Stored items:

++++++++

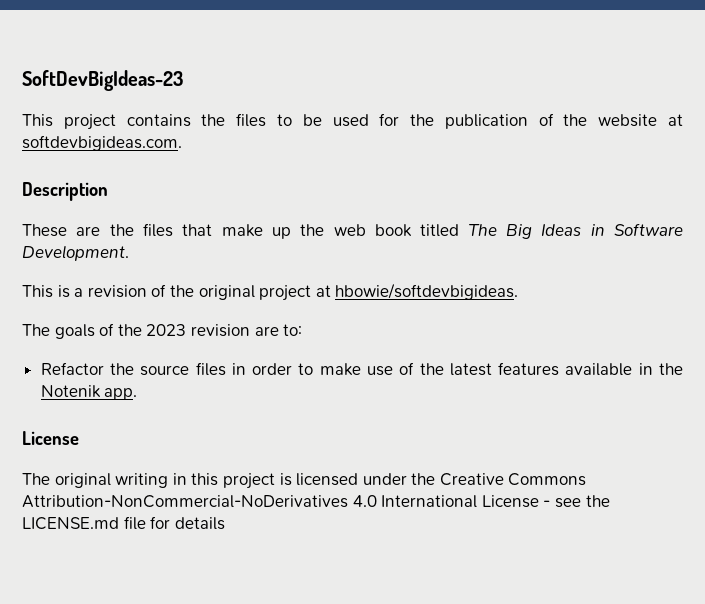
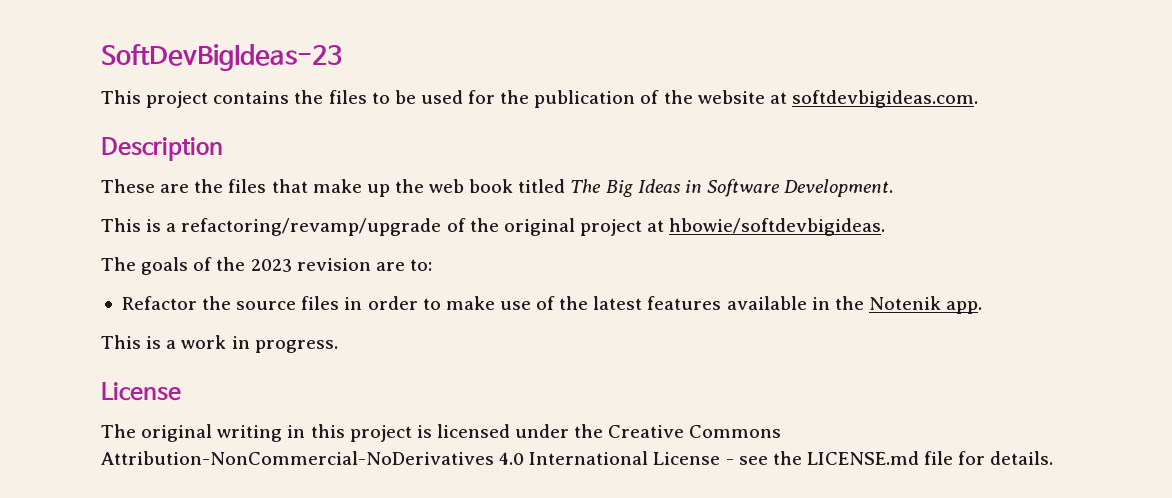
- This is a revision of the original project at hbowie/softdevbigideas.
+ This is a refactoring/revamp/upgrade of the original project at hbowie/softdevbigideas.
+ This is a work in progress.
- The original writing in this project is licensed under the Creative Commons Attribution-NonCommercial-NoDerivatives 4.0 International License - see the LICENSE.md file for details
+ The original writing in this project is licensed under the Creative Commons Attribution-NonCommercial-NoDerivatives 4.0 International License - see the LICENSE.md file for details.

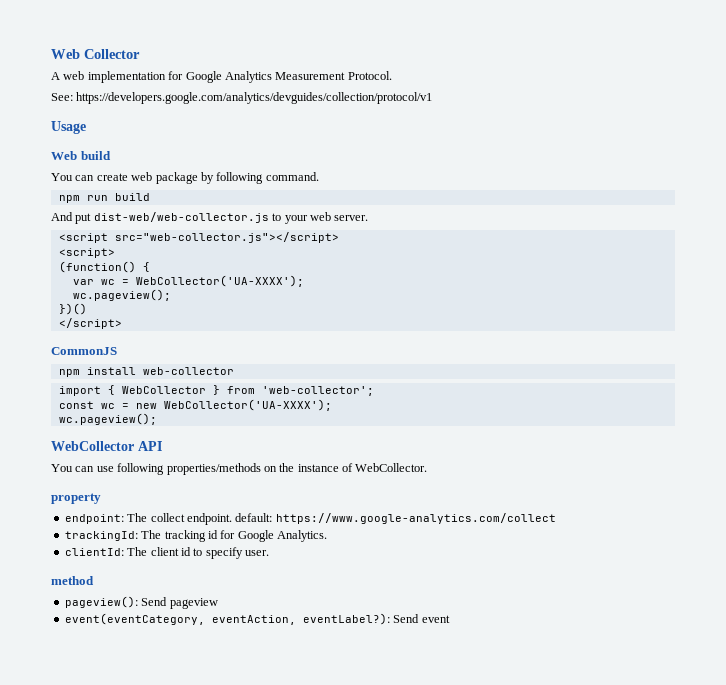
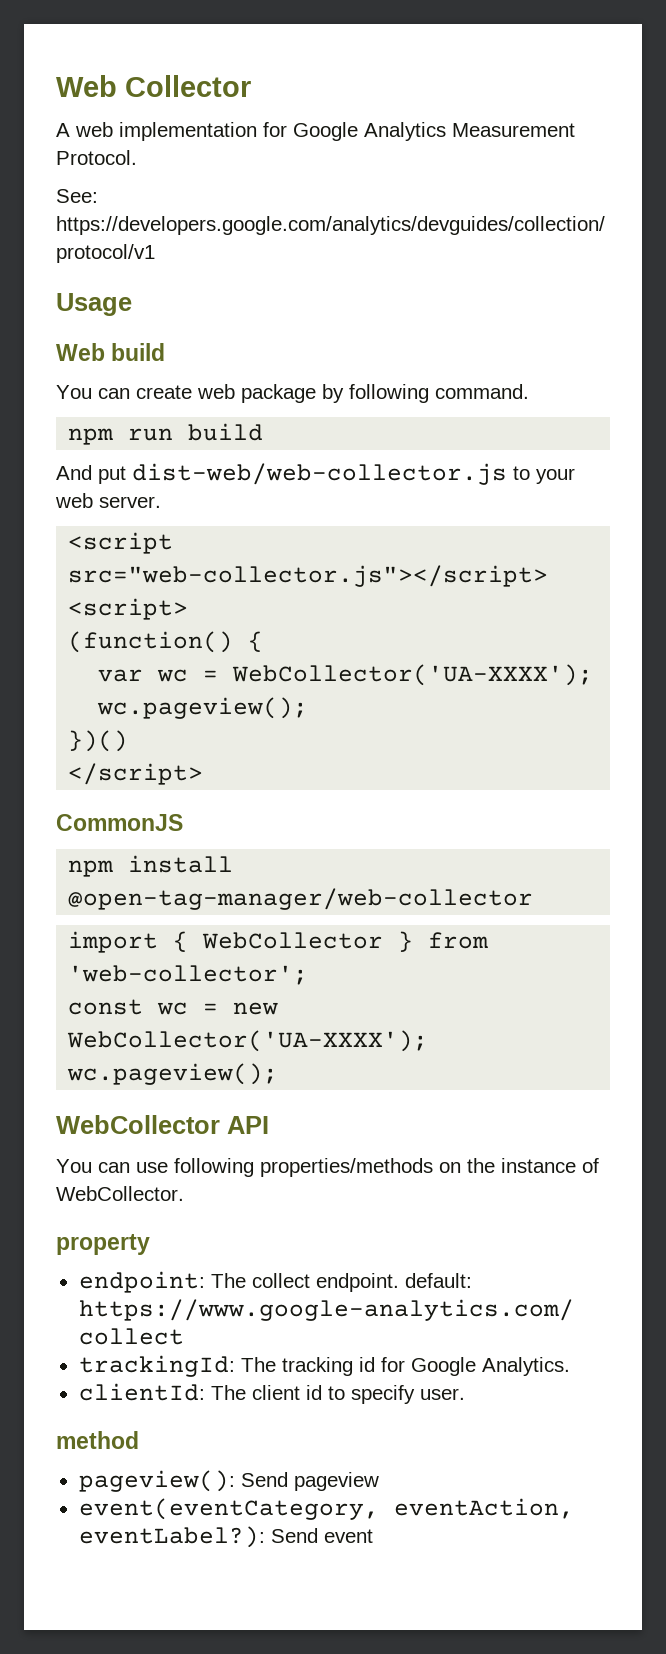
- npm install web-collector
+ npm install @open-tag-manager/web-collector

++++++++

This task calls for the lines from the line holding "file for details." through the last line above, restated word for word with both ends included and the pictures dropped.

_Exercise answer_
+ The original writing in this project is licensed under the Creative Commons Attribution-NonCommercial-NoDerivatives 4.0 International License - see the LICENSE.md file for details.

- npm install web-collector
+ npm install @open-tag-manager/web-collector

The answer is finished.